How to Socialize Pet Rats
How to Socialize Pet Rats
Rats are often associated with negative feelings, but many people have found that these social and intelligent animals make great pets. Socializing a pet rat is one of the best ways to enjoy her, and you may find that she eventually enjoys being held and snuggling with you. By starting the socialization process as soon as possible and keeping your pet rat in a comfortable environment, you can socialize your rat and enjoy her company!
Minimize stress. Rats can be stressed by new environments. Minimizing stress the first few days you have the pet can make it easier to socialize them. The following can help your rats get used to their environment: preparing nesting box before the arrival, using the type of food and bedding they have been used to before slowly introducing new products and allow to settle by not handling immediately.
Start socializing as soon as possible. In order to socialize your rats most effectively, start training them as soon as they appear comfortable. Babies to older rats respond well to socialization with the proper guidance from early on in your relationship.
Avoid being discouraged if your rats are older. You can socialize them as soon as they join your family and is comfortable in their new environment. Just be aware that it might take a little more time, effort, and patience on your part. Remember that rats are intelligent and social. Proper handling and behavior from you can help ease the process.

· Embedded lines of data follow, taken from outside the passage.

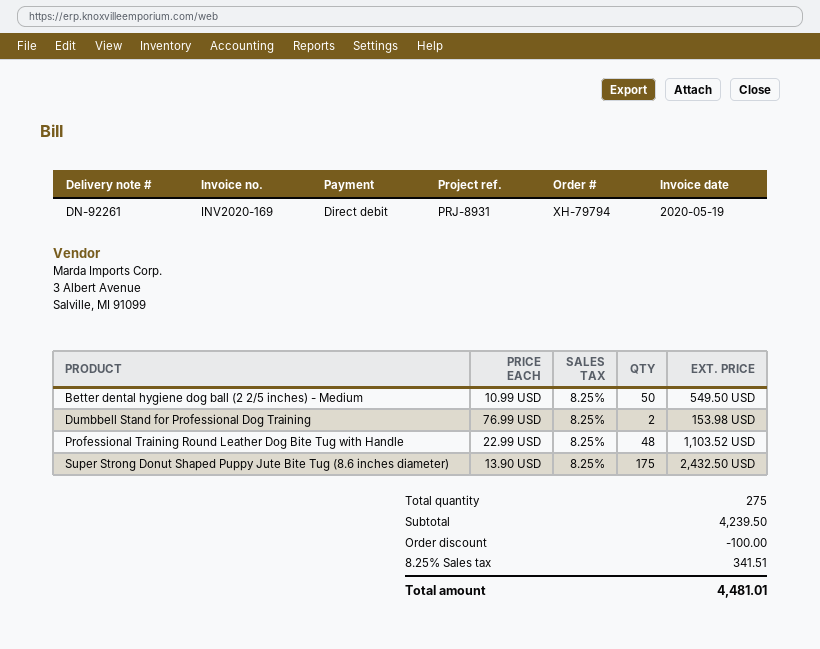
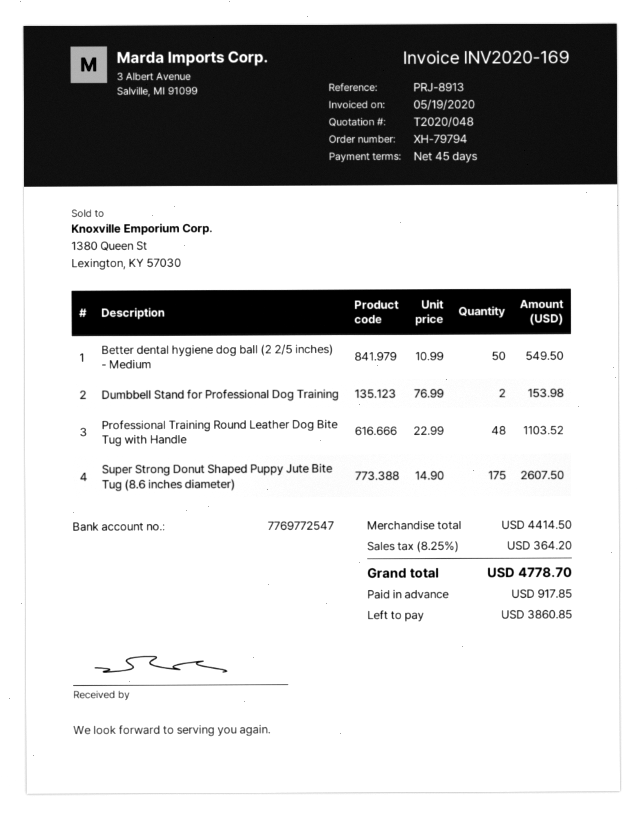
reference: PRJ-8931 -> PRJ-8913
Super Strong Donut Shaped Puppy Jute Bite Tug (8.6 inches diameter): 175 x 13.90 = 2432.50 -> 175 x 14.90 = 2607.50
subtotal: 4239.50 -> 4414.50
discount: 100.00 -> none
tax: 8.25% = 341.51 -> 8.25% = 364.20
total: 4481.01 -> 4778.70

Give a treat. One of the best ways to start to get your rats used to you is to give them treats. This can help foster their trust that you are their friend and will care for them. Open cage and gently place your hand inside with the treat in your palm. Allow your rat to sniff your hand and take the treat. If there are multiple people in your household, make sure everyone gives your rat occasional treats so he/she learns to trust them. Continue giving your rat treats until he/she takes the treat without sniffing you. This is a good sign he/she’s ready for handling. Avoid feeding her treats through the cage bars, which may teach her to snap at your fingers.
Pick up your rat. If your rat appears comfortable with you from giving treats, try picking your pet up. Be aware that rats are very active and may not want to be held or only want held when they’re sleepy. Allow your rat to come out of the cage on their own accord. Don’t invade their space by putting your hand in the cage. Place one hand under the bottom of your rat and the other under over their back to provide adequate support.
Use a small towel to pick her up if she nibbles or bites because rats are less likely to bite a towel. Avoid using gloves.
Reassure your rat during handling. Rats can scare easily, especially in the early phases of socialization. Give your rat reassurance through talking and other behaviors while you’re holding them. Talk to your rat in a soft voice throughout the handling session. Consider positive reinforcement that you repeat consistently. Pet gently while holding and talking to them.
Keep the area as quiet as possible. Avoid loud noises such as yelling and keep other pets like cats or dogs in another room. Allow your rat to burrow to help feel secure during the sessions.
Give her another treat before you put the pet back in the cage. This helps to trust you and associates handling with treats.
Keep handling sessions short. Rats may not initially enjoy being handled. Keep your initial handling sessions short to give them time to get used to. Keep sessions to about a minute to start.
Play with your rat. When your rats are hand-tamed and comfortable with you and their surroundings, it’s time to let them play outside the cage. This can keep them stimulated and physically fit. Remember that rats need a lot of stimulation because they’re social. If your rat doesn’t have a companion, they need about 4 hours of human interaction a day.
Set up a secure play area outside of your rat’s cage. You can place some toys in the area and should make sure you’re present to enjoy his/her and keep them from chewing on anything.
Be aware that out-of-cage play time is vital to the health of your rat.
Go back to handling if your rat seems scared by the playtime outside of her cage. Continue to handle them for a bit and then try reintroducing her to playtime. Give her a treat when playtime is done.